What the task requires ▸
A verbatim transcript of the data that follows, free of images, is the expected result.

Excerpts from a dataset
****

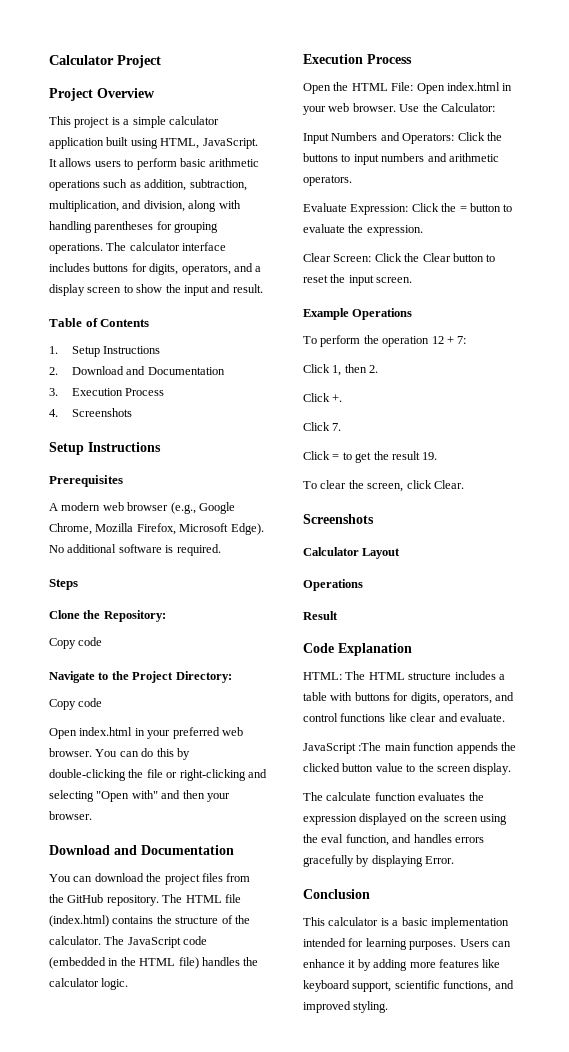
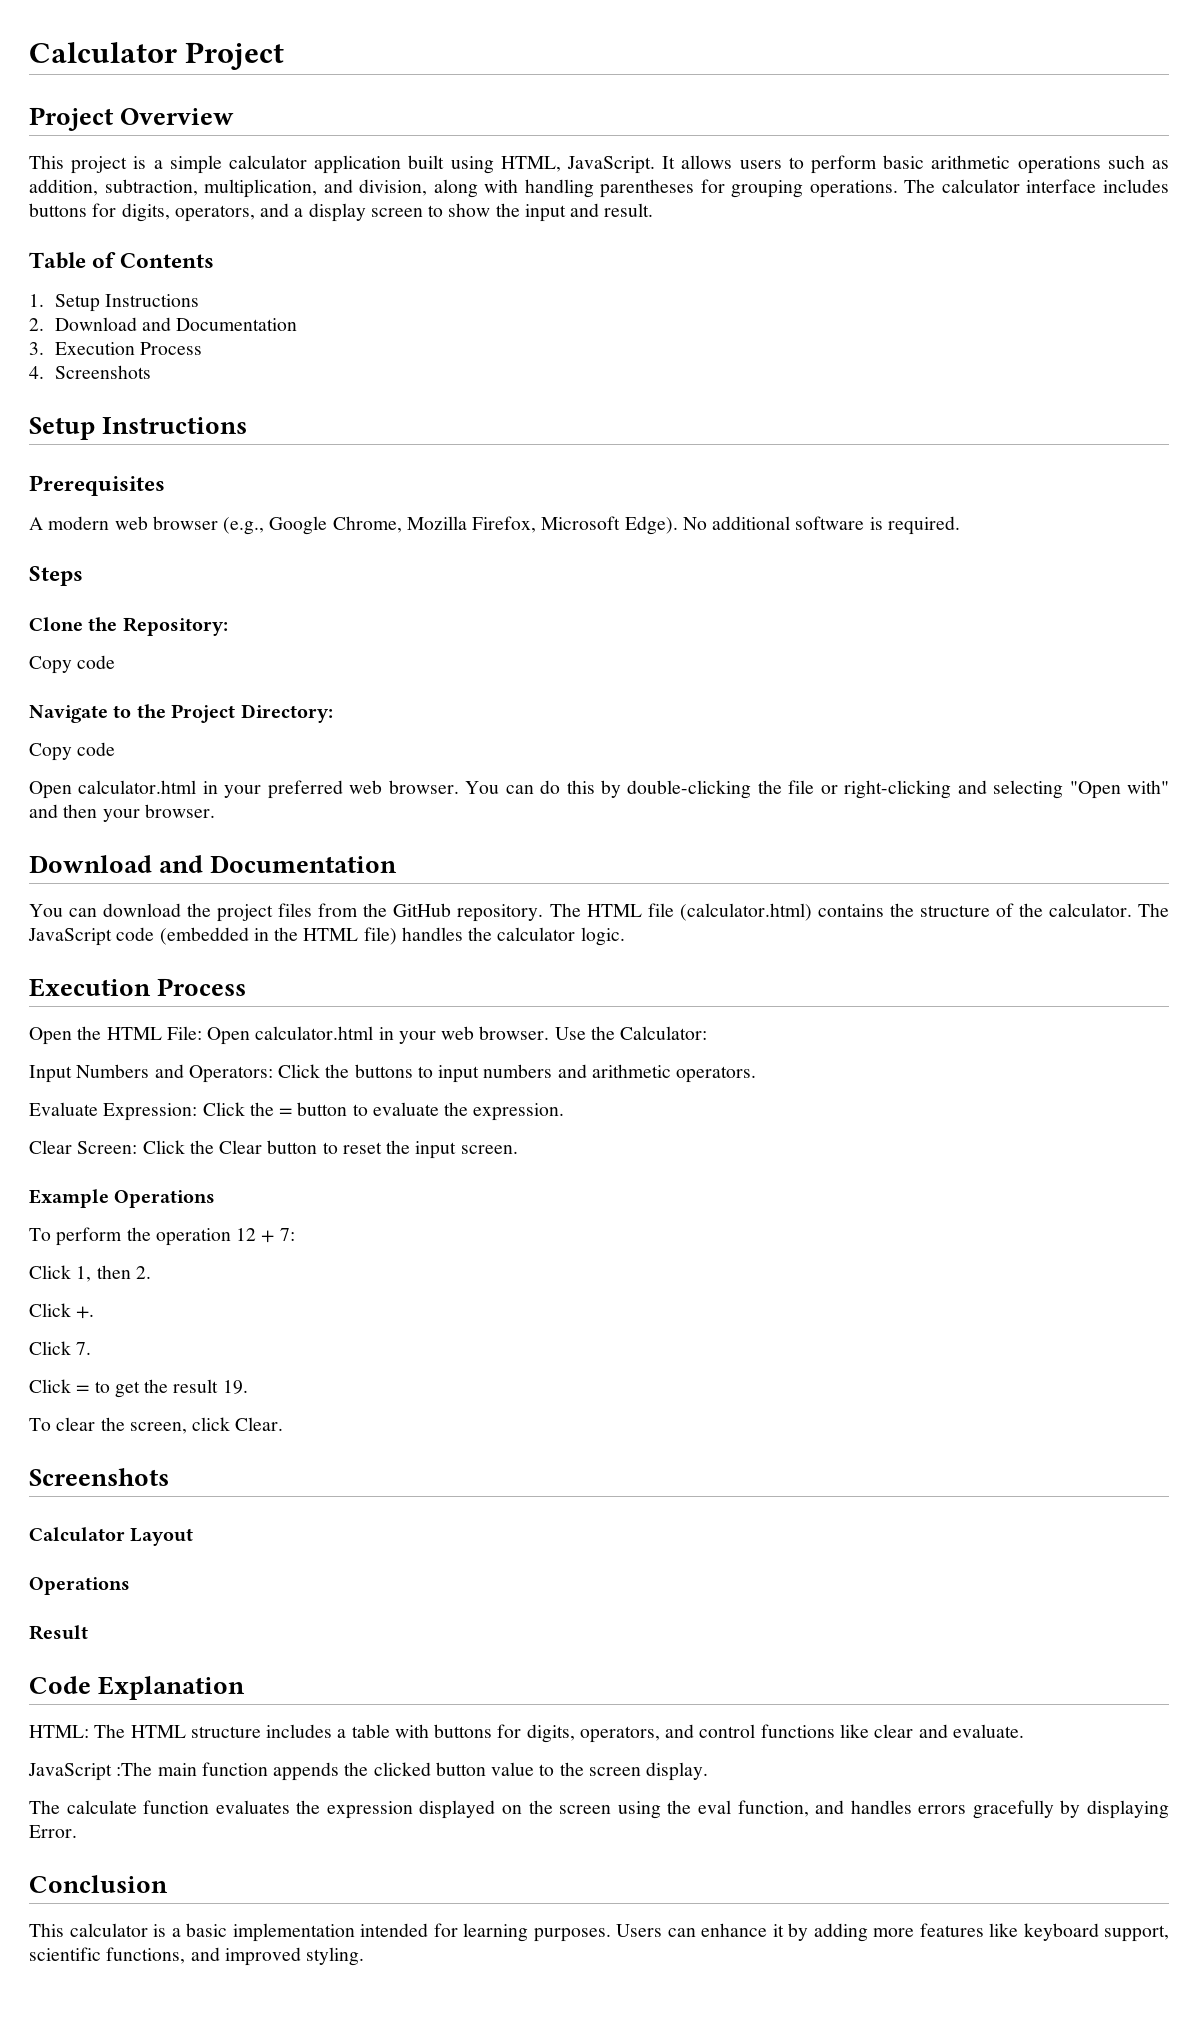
- Open index.html in your preferred web browser.
+ Open calculator.html in your preferred web browser.
- The HTML file (index.html) contains the structure of the calculator.
+ The HTML file (calculator.html) contains the structure of the calculator.
- Open the HTML File: Open index.html in your web browser.
+ Open the HTML File: Open calculator.html in your web browser.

****

Your solution ▸
- Open index.html in your preferred web browser.
+ Open calculator.html in your preferred web browser.
- The HTML file (index.html) contains the structure of the calculator.
+ The HTML file (calculator.html) contains the structure of the calculator.
- Open the HTML File: Open index.html in your web browser.
+ Open the HTML File: Open calculator.html in your web browser.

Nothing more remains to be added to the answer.